Action item:
Everything from the line holding "[24,357,306,377] // message" through the last line below is needed; please reproduce those lines exactly, adding nothing.

-- -- --

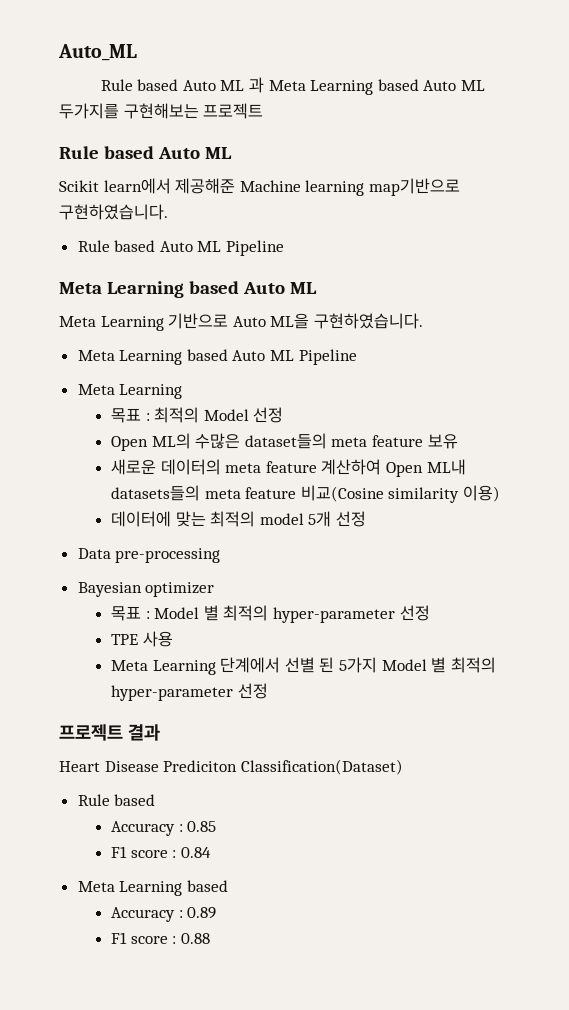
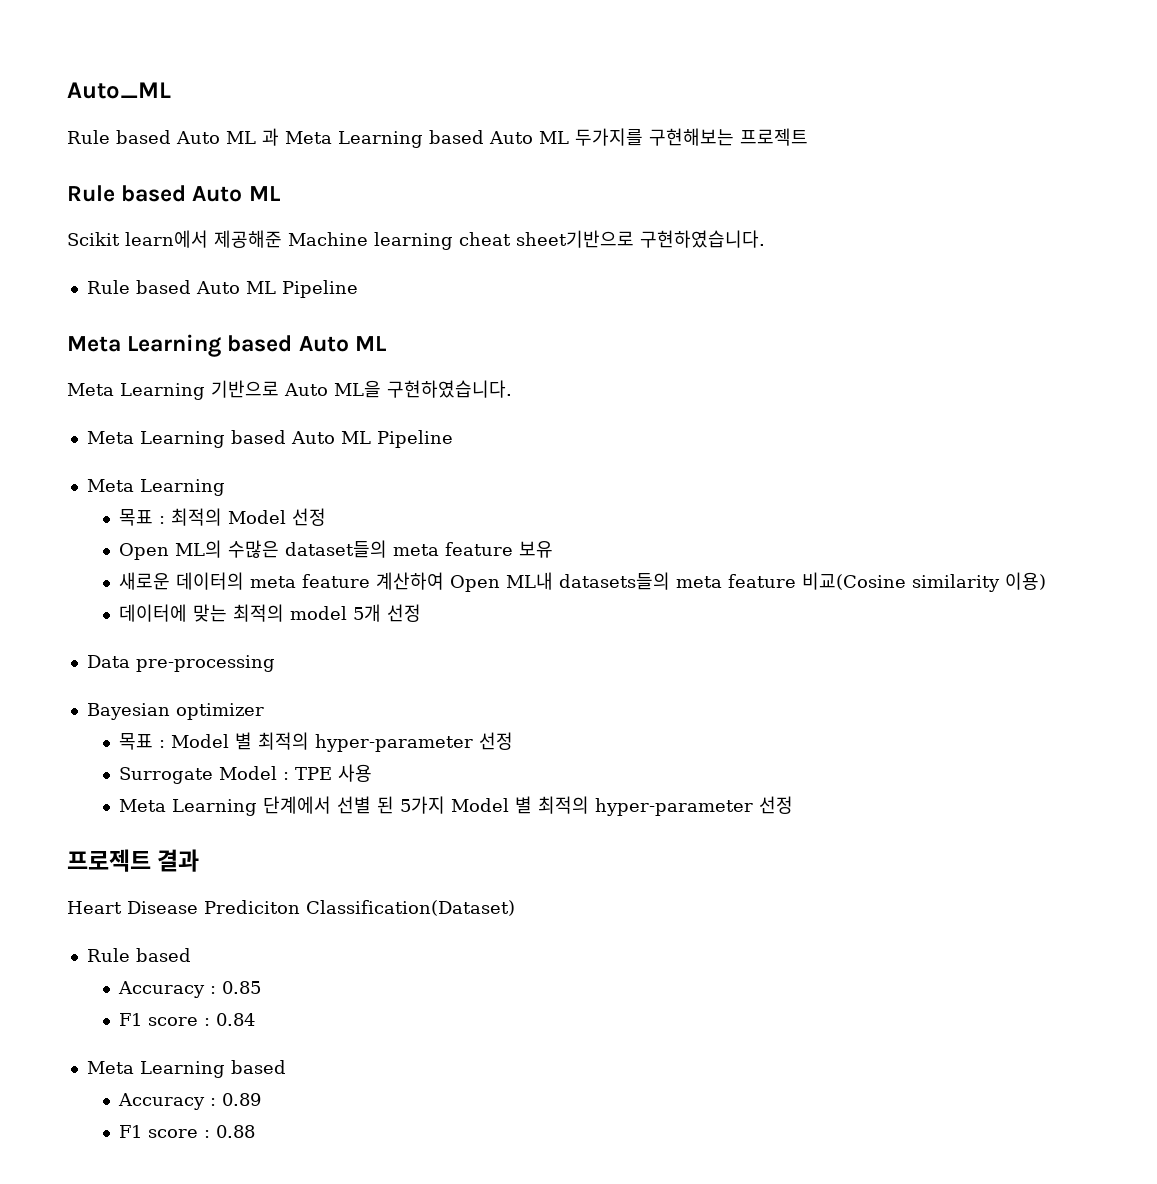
[368,178,460,196] map기반으로 -> [459,230,634,248] cheat sheet기반으로
(430, 613) none -> [118,766,289,784] Surrogate Model :

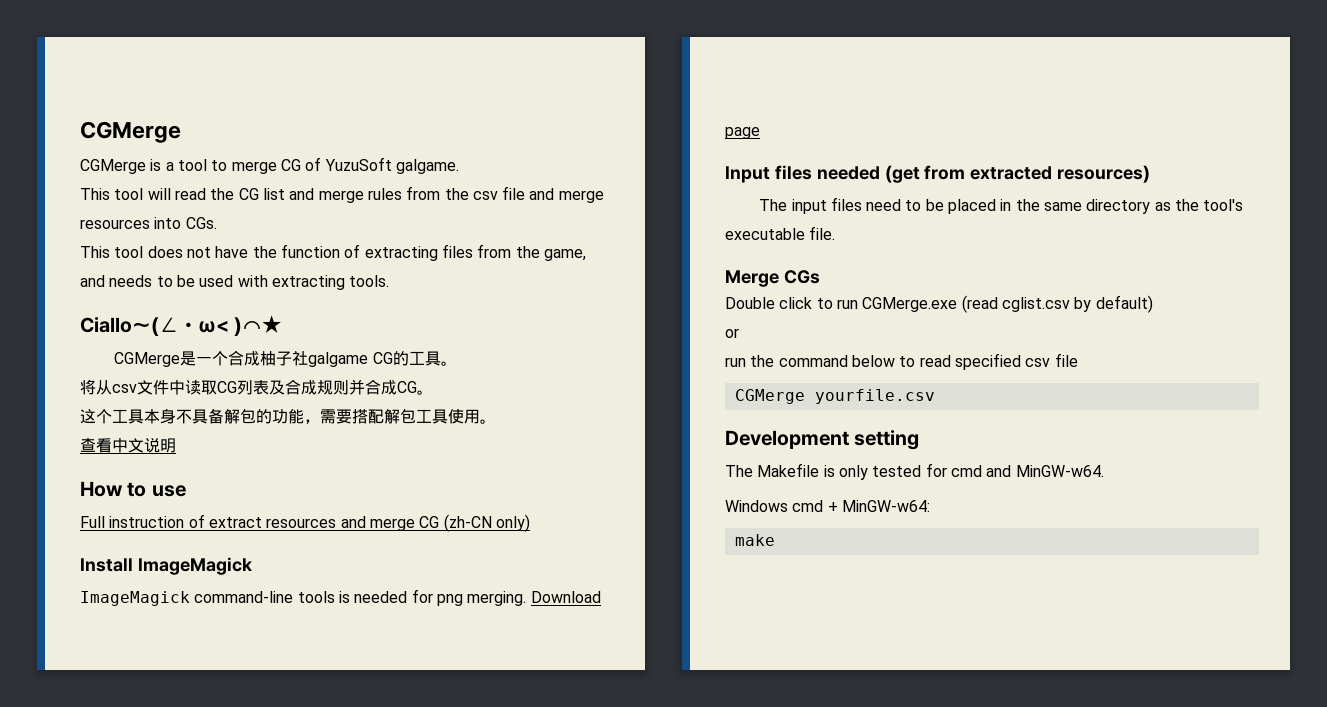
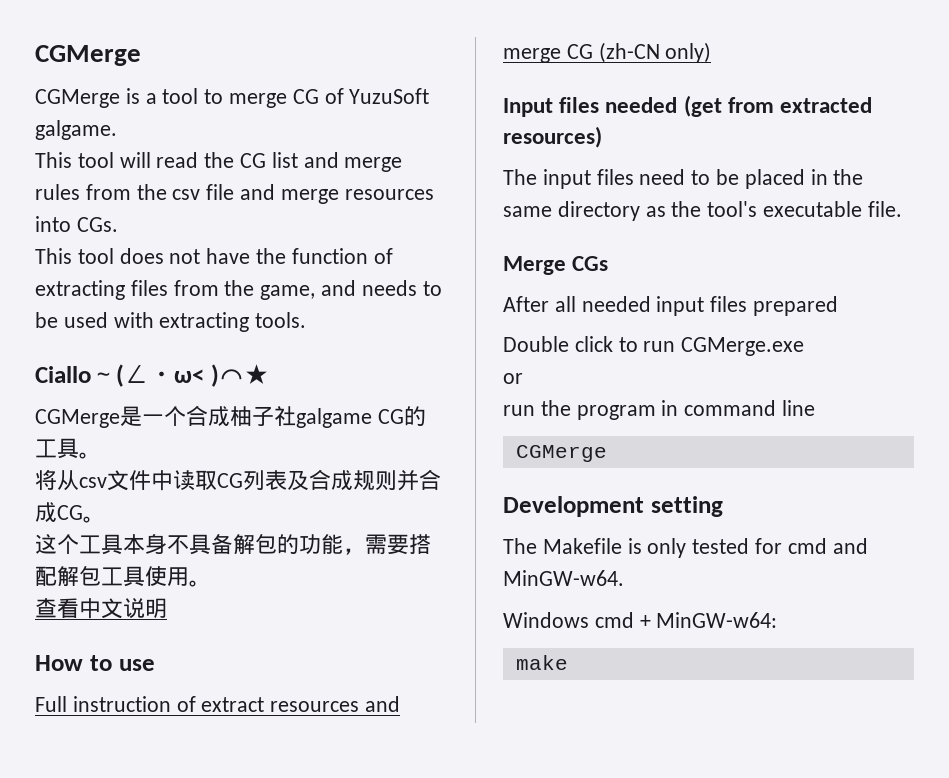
[80,557,253,575] [80,589,601,606] [725,127,760,139] // Install ImageMagick // ImageMagick command-line tools is needed for png merging. Download page -> (712, 52) none
(820, 277) none -> [503,296,839,316] // After all needed input files prepared
[961,295,1153,313] (read cglist.csv by default) -> (805, 346) none
[778,353,1078,370] [734,389,935,404] command below to read specified csv file // CGMerge yourfile.csv -> [576,400,816,420] [515,445,607,462] program in command line // CGMerge

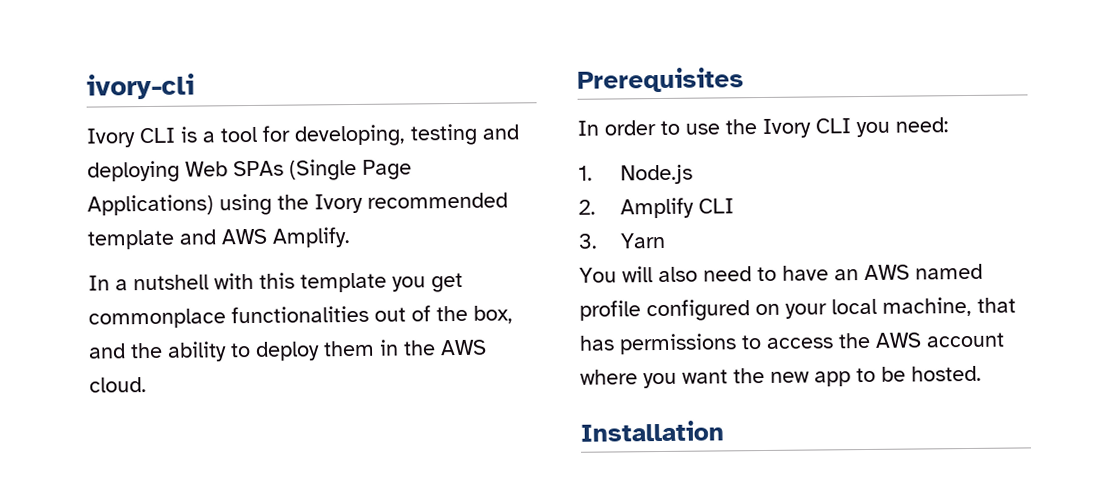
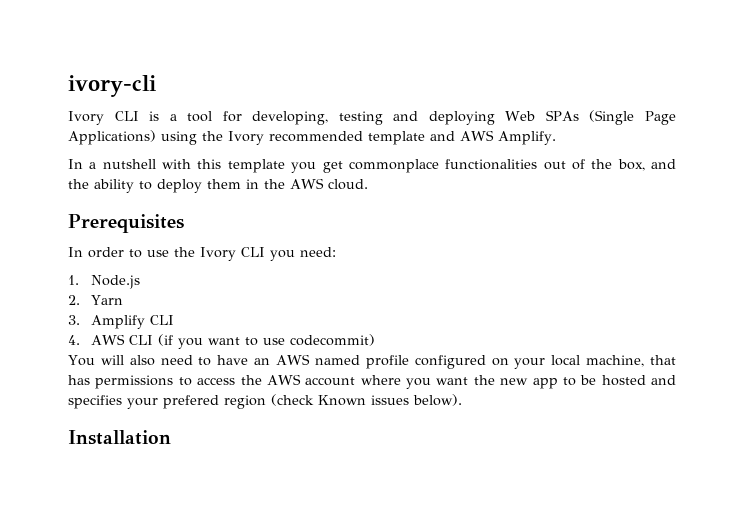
(596, 207) none -> [91,295,124,305] [68,315,80,325] Yarn // 3.
[578,232,666,249] 3. Yarn -> [68,334,376,349] 4. AWS CLI (if you want to use codecommit)
[911,365,982,382] hosted. -> [601,375,676,386] [68,394,462,409] hosted and specifies your prefered region (check Known issues below).

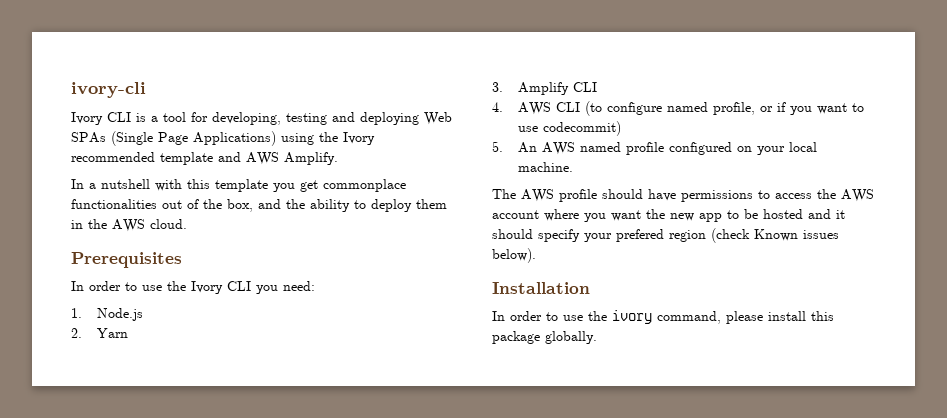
[158,334,174,346] (if -> [585,101,787,116] (to configure named profile, or if
[68,355,271,366] You will also need to have an -> [492,141,538,153] 5. An
[586,355,676,367] [68,375,90,385] machine, that has -> [518,162,574,172] [492,189,676,202] machine. // The AWS profile should have
[68,395,122,409] specifies -> [836,210,845,219] [492,229,580,242] it should specify
(171, 437) none -> [492,310,834,324] [492,331,597,344] // In order to use the ivory command, please install this package globally.

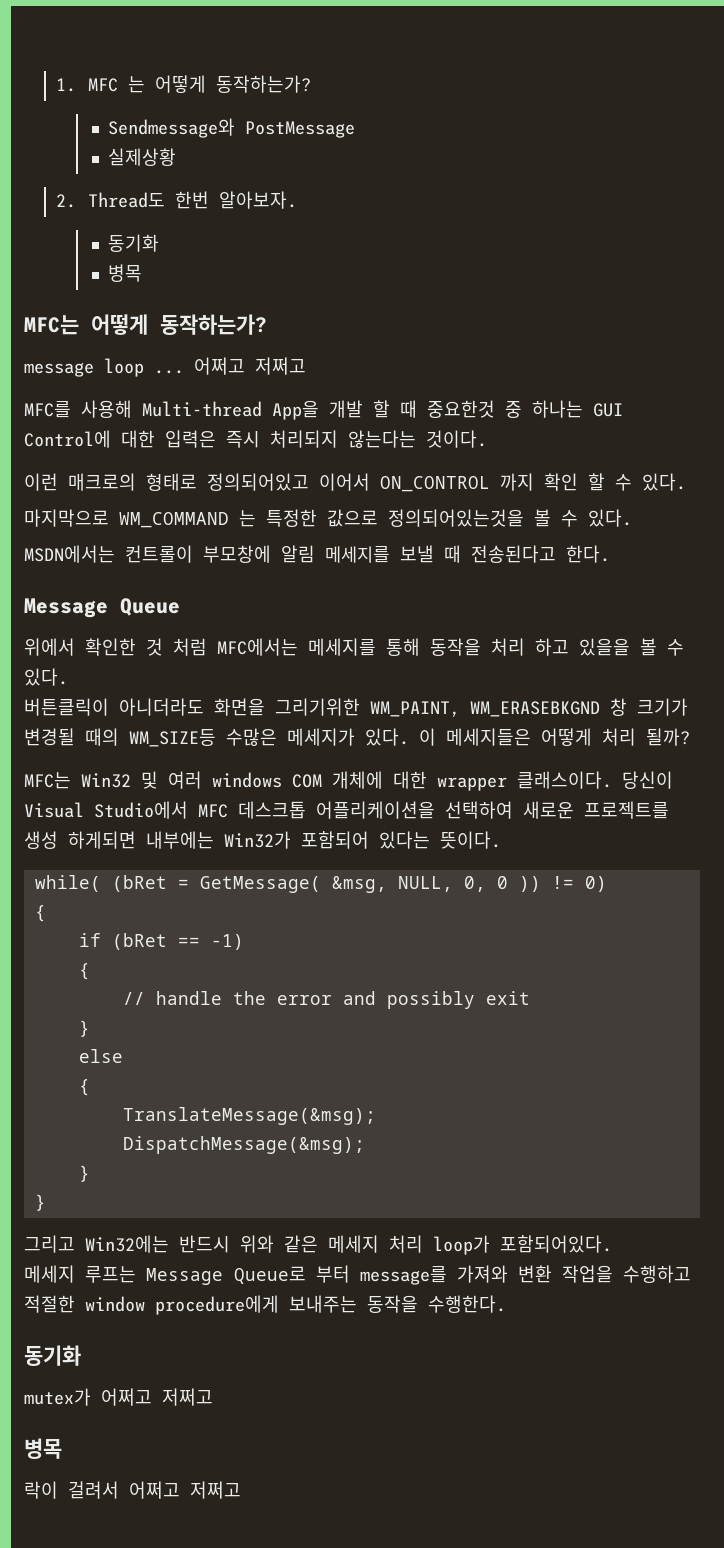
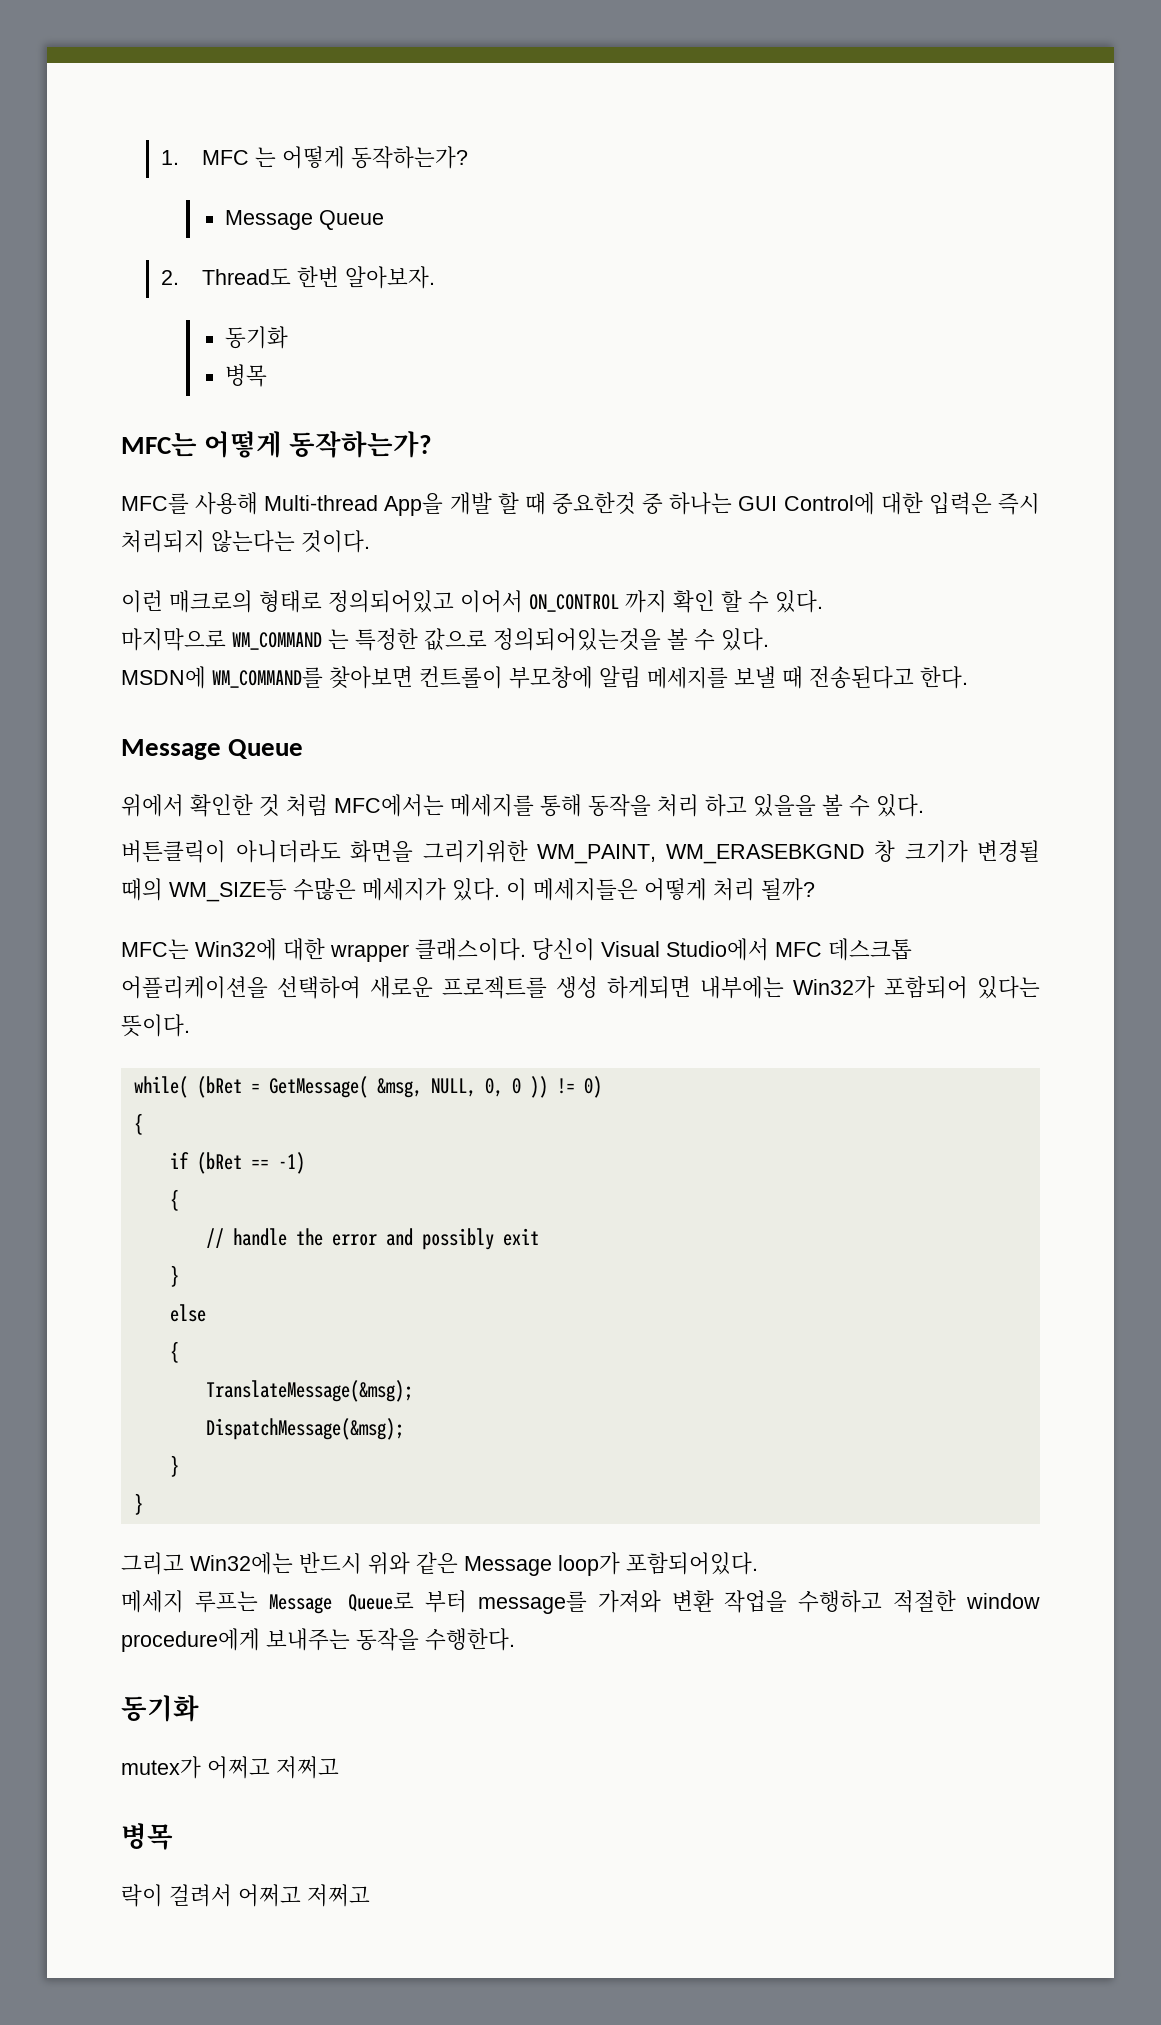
[108,118,356,138] [108,148,177,166] Sendmessage와 PostMessage // 실제상황 -> [225,210,385,230] Message Queue
[24,357,306,377] // message loop ... 어쩌고 저쩌고 -> (433, 444) none
[24,545,115,563] MSDN에서는 -> [121,666,413,689] MSDN에 WM_COMMAND를 찾아보면
[81,771,383,789] Win32 및 여러 windows COM 개체에 -> [195,938,277,961] Win32에
[328,1235,423,1253] 메세지 처리 -> [464,1556,552,1576] Message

-- -- --

Task result:
[24,357,306,377] // message loop ... 어쩌고 저쩌고 -> (433, 444) none
[24,545,115,563] MSDN에서는 -> [121,666,413,689] MSDN에 WM_COMMAND를 찾아보면
[81,771,383,789] Win32 및 여러 windows COM 개체에 -> [195,938,277,961] Win32에
[328,1235,423,1253] 메세지 처리 -> [464,1556,552,1576] Message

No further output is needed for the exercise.